L'amour sous algorithme de
Judith Duportail
* Depuis mon premier jour sur Tinder, il me semble ne plus être une loseuse de l’amour... Là, j’ai l’impression d’être de celles qui détiennent les cartes, les codes, d’être une femme alpha comme chez les louves, une cheffe de meute, ne plus être celle qui attend, fébrile, des réponses à ses messages, ne plus être celle qui court après. Enfin, j’ai purgé mon esprit de ses calmars géants… «Tu fais partie du 1 % de la beauté, de celles qui ont tout pour elles», me glisse par message un homme et le pire, c’est que j’adore. Je suis enfin du bon côté de la hiérarchie, du bon côté de l’« Extension du domaine de la lutte».
* Qu’est-ce que ça change de se rencontrer sur Tinder ? La réponse s’imposera à moi, doucement. Quelqu’un qui ne tombe pas amoureux de vous à cause de Tinder est juste quelqu’un qui n’est pas amoureux, c’est tout.
* Et puis surtout, je retrouve le même ami qui passe aussi sa vie dans ce café. Je le reconnais à son bandana rouge autour du cou. Lui et moi, on s’est adoptés et je lis bien la joie dans son langage corporel à chaque fois que je passe la porte et me rapproche de lui. Il s’appelle Hektor et si, au début, je n’osais pas, avec le temps j’aime passer ma main sur son ventre chaud et le gratter derrière les oreilles. J’adore les chiens.
* J’ouvre l’application et je like, tous les profils, les uns après les autres. Puisque je suis la seule conne tomber amoureuse sur Tinder, puisque je suis la dernière sur l’échelle du love, puisque je suis du plancton, puisqu’il n’y a que ça qui marche, je vais leur en donner du cul, puisque je suis la dernière débile de ma génération à rêver d’amour, je vais leur montrer ce que je peux faire, je vais gang-banger Paris et Berlin, à moi toute seule, je vais les épuiser à leur propre jeu ! Fallait pas me provoquer ! Je copie-colle les mêmes phrases à mes 45 nouveaux matchs, tu vois, 45 matchs en cinq minutes, c’est que t’es peut-être pas si moche, tu vois, je me susurre et je me méprise encore plus d’y trouver une forme de réconfort.

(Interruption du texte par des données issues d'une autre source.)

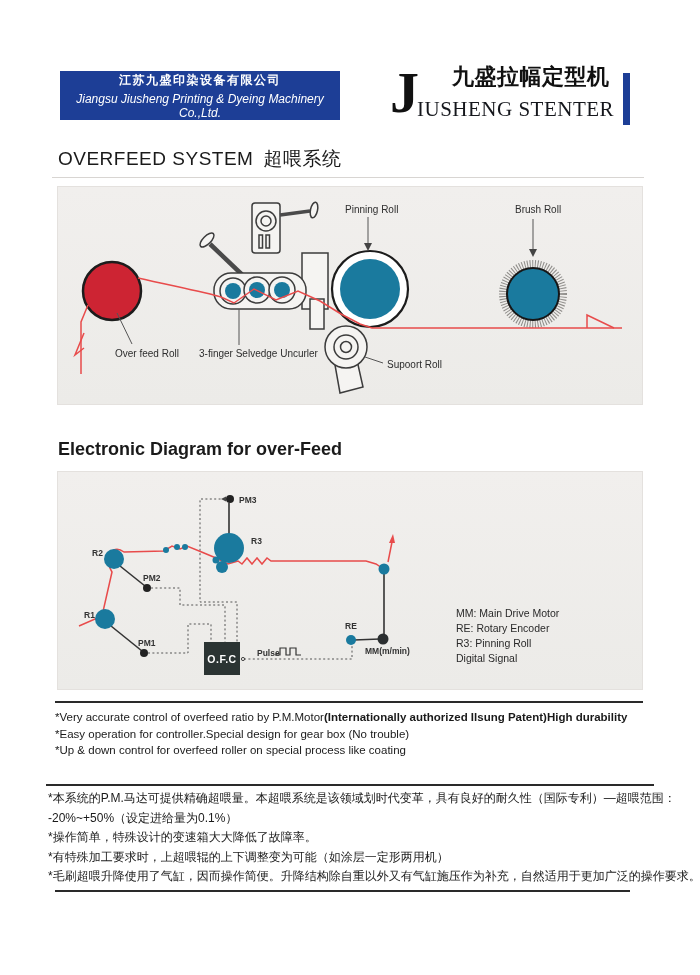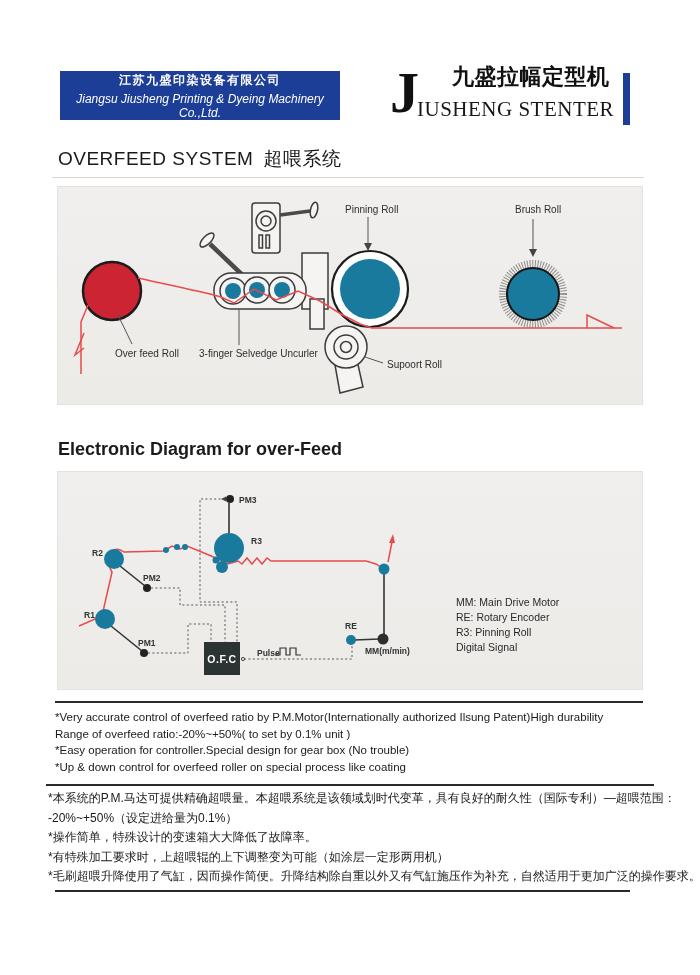"MM: Main Drive Motor" .legend-block { top: 123px -> 134px }
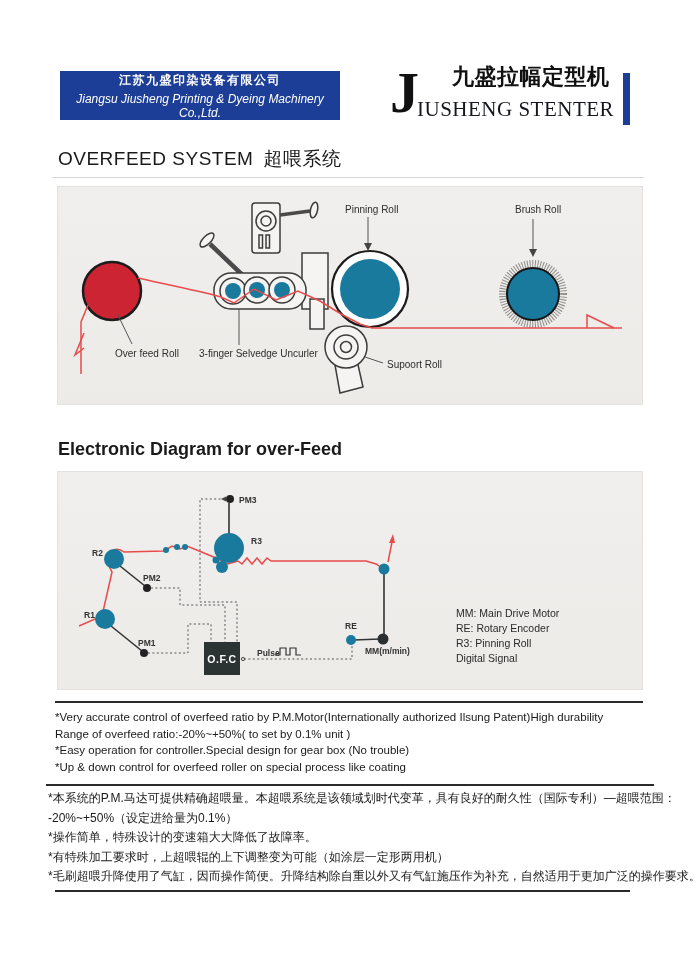"(Internationally authorized Ilsung" .en-line b { font-weight: normal -> bold }
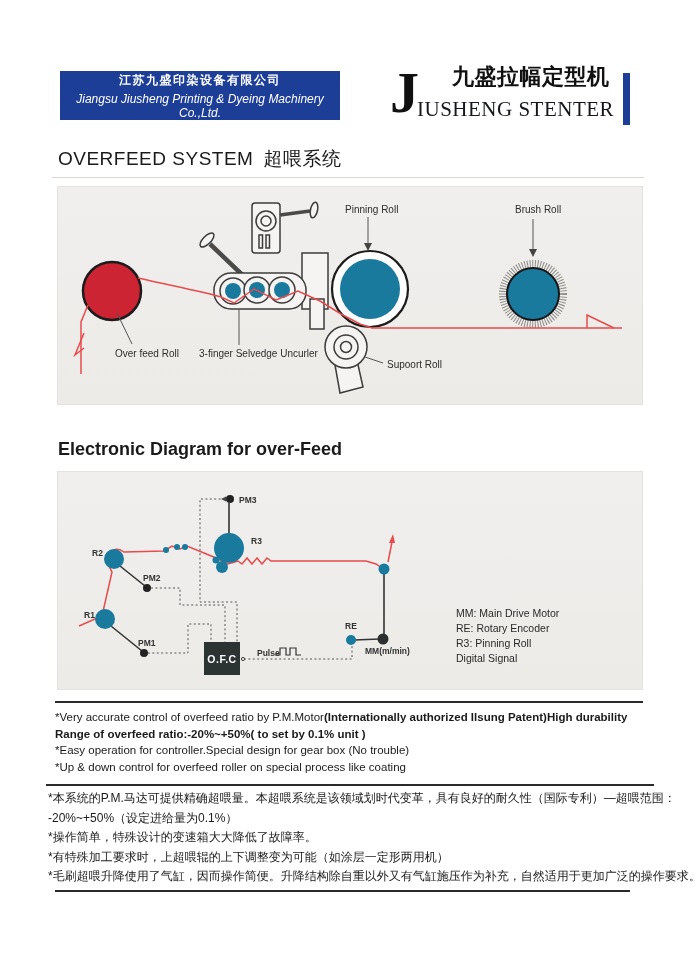"Range of overfeed ratio:-20%~+50%( to" div.en-line { html: <div><b>Range of overfeed ratio:-20%~+50%( to set by 0.1% unit )</b></div> -> none }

* Toute mon époque s’emploie à dévaloriser le concept de routine alors que moi j’en ai besoin, je la recherche. Le dîner des colocs du «dimanche soir, la grasse mat du samedi, le yoga du mercredi, je chéris ces petits plaisirs qui ponctuent ma semaine comme autant de points d’ancrage.
* J’ai hâte. J’ai hâte qu’on soit tous vieux, que la question ne se pose plus. Fini d’essayer d’être belle quand on a 70 ans, non ? Fini la concurrence ? Il me tarde d’être une petite vieille qui mange des gâteaux l’après-midi, d’être en dehors du grand marché du sexe. Et encore, il paraît que c’est la guerre entre femmes âgées pour se retrouver un mec, car les hommes meurent bien avant les femmes.